Peguei o porta retrato, passando a mão levemente na foto, e, pela primeira vez em muito tempo, eu senti que eu tinha completado algo, que minha maior tarefa estava feita. Molly tinha uma família agora, graças a mim, e aquela realização pareceu me trazer paz.
Sorri mais uma vez para a foto, colocando o porta retrato no lugar, e me virei para encarar Ezekiel. Ele olhava para as fotos sorrindo, e podia ver que seus olhos estavam cheios de lágrimas também.
"Foi uma longa jornada..." ele murmurou
"Foram setenta e um anos da minha vida... Parece tão pouco para o que eu já vivi..."
"Nunca vai ser o suficiente, vai?" ele perguntou e eu mordi o lábio
"Não. Nunca."
"Olivia..." a voz de Riley me chamou a atenção e eu me virei, vendo ele com lágrimas nos olhos "Ela acordou. Está perguntando por você."
Fiquei parada por alguns segundos, sem saber o que fazer, mas logo assenti e comecei a o acompanhar para o andar de cima do sobrado, caminhando até a porta aberta do quarto de Molly. Assim que parei na porta, quis sair dali correndo.
Molly estava deitada na cama, seus cabelos brancos estavam espalhados pelo travesseiro. Sua pele parecia pálida e as marcas do tempo eram evidentes em seu corpo. Algo em mim queria acreditar que aquela não era a minha Molly, mas eu sabia que era, e aquilo parecia doer ainda mais.
Ela virou o rosto levemente, olhando para mim e Ezekiel parados na moldura da porta, e nos lançou um sorriso. "Eu não mordo, sabia?"
Ezekiel entrou primeiro enquanto eu ainda a encarava de longe.

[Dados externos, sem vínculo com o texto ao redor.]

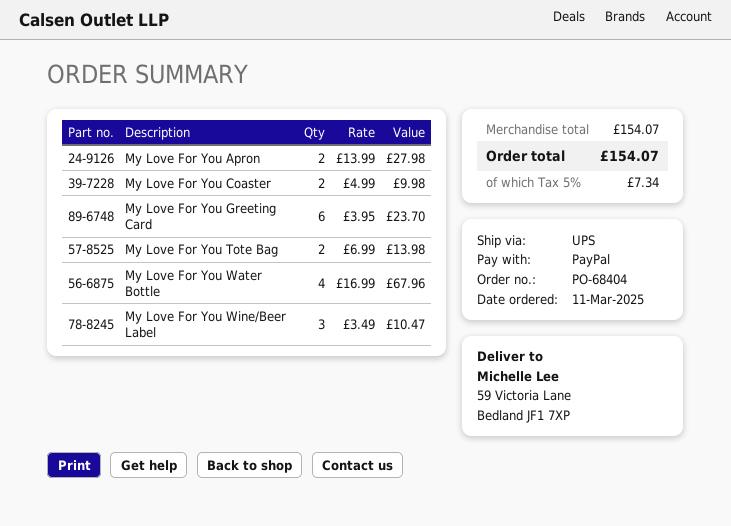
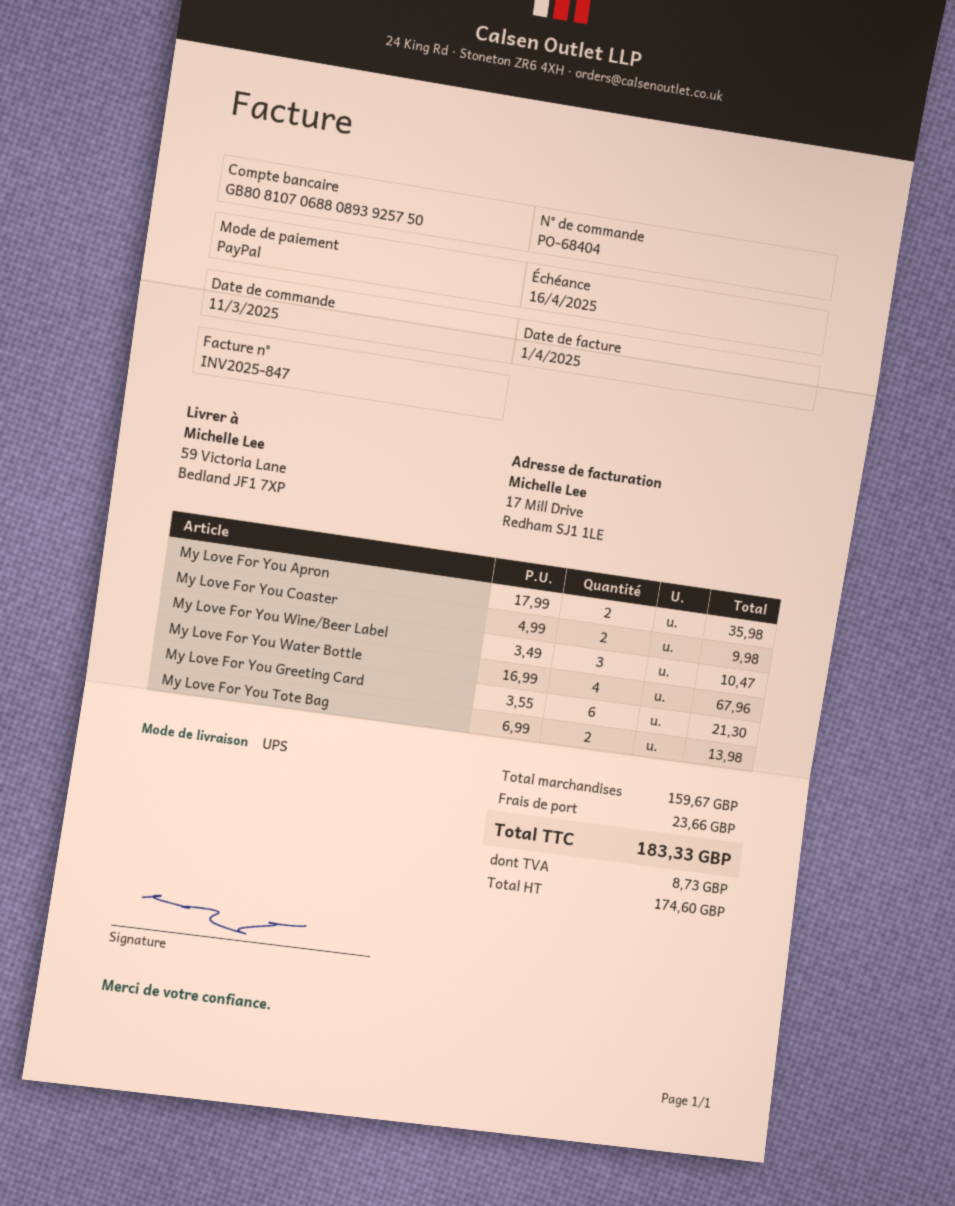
My Love For You Apron: 2 x 13.99 = 27.98 -> 2 x 17.99 = 35.98
My Love For You Greeting Card: 6 x 3.95 = 23.70 -> 6 x 3.55 = 21.30
subtotal: 154.07 -> 159.67
shipping: none -> 23.66
tax: 7.34 -> 8.73
total: 154.07 -> 183.33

Observei enquanto ele dava um beijo na testa de Molly, conversando com ela, e tomei coragem para entrar, me aproximando da cama e chamando a atenção dela para mim. Foi só ali que eu percebi que chorava.
Molly me olhou com atenção, dando uma risada logo em seguida, me fazendo franzir o cenho. "Pare de chorar, Olly. Você já sabia que isso ia acontecer um dia..."

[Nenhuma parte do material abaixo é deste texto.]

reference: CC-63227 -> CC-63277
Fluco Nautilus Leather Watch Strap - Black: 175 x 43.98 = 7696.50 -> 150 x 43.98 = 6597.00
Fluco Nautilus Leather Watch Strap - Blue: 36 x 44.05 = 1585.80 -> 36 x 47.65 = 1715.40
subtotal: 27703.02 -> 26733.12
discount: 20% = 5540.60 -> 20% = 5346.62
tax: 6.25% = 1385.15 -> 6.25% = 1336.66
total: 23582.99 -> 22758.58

"Não quer dizer que eu aceitei que iria acontecer..." murmurei, me sentando na cama enquanto enxugava as lágrimas "Oi, Molly."
"Oi, mãe." balancei a cabeça, rindo, ainda entre lágrimas "Você ainda parece uma adolescente, não é justo. Ao menos você está vestindo um pouco mais de cor agora."

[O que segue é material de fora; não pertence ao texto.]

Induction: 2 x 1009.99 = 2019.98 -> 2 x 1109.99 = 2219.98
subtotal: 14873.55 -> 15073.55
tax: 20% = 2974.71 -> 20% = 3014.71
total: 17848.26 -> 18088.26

Baixei os olhos para minha camisa, sorrindo com o comentário dela. A camisa amarela que eu usava junto à uma calça jeans azul não seria algo que eu usaria a alguns anos atrás, mas Molly havia me convencido que eu deveria usar mais coisas coloridas no meu dia a dia, garantindo que não queria dizer que eu não poderia mais usar preto. Levantei meus olhos para ela novamente, dando de ombros.
"Achei que ficou bom em mim..."
"Ficou. Ficou muito bom." ela disse "Mas ainda culpo você por fazer a Iris gostar tanto de roupas pretas. Você já viu o guarda-roupa dela? É igual ao seu quando morávamos juntas."
"Ela parece com você e se veste como eu, não sei como reagir a essa combinação..."
Molly riu, logo em seguida tossindo, me fazendo arregalar os olhos e querer dazer algo para ajudar, mas eu não sabia o quê. Quando ela terminou de tossir, pude ver sua cabeça pesar mais no travesseiro e sua expressão cansada me pegou de surpresa.
"Ainda bem que conseguiu chegar a tempo, Olly..." ela comentou "Não sabia quanto tempo mais eu iria aguentar."
Mais lágrimas caíram dos meus olhos e eu mordi meu lábio com força, tentando evitar que elas caíssem a todo custo, falhando.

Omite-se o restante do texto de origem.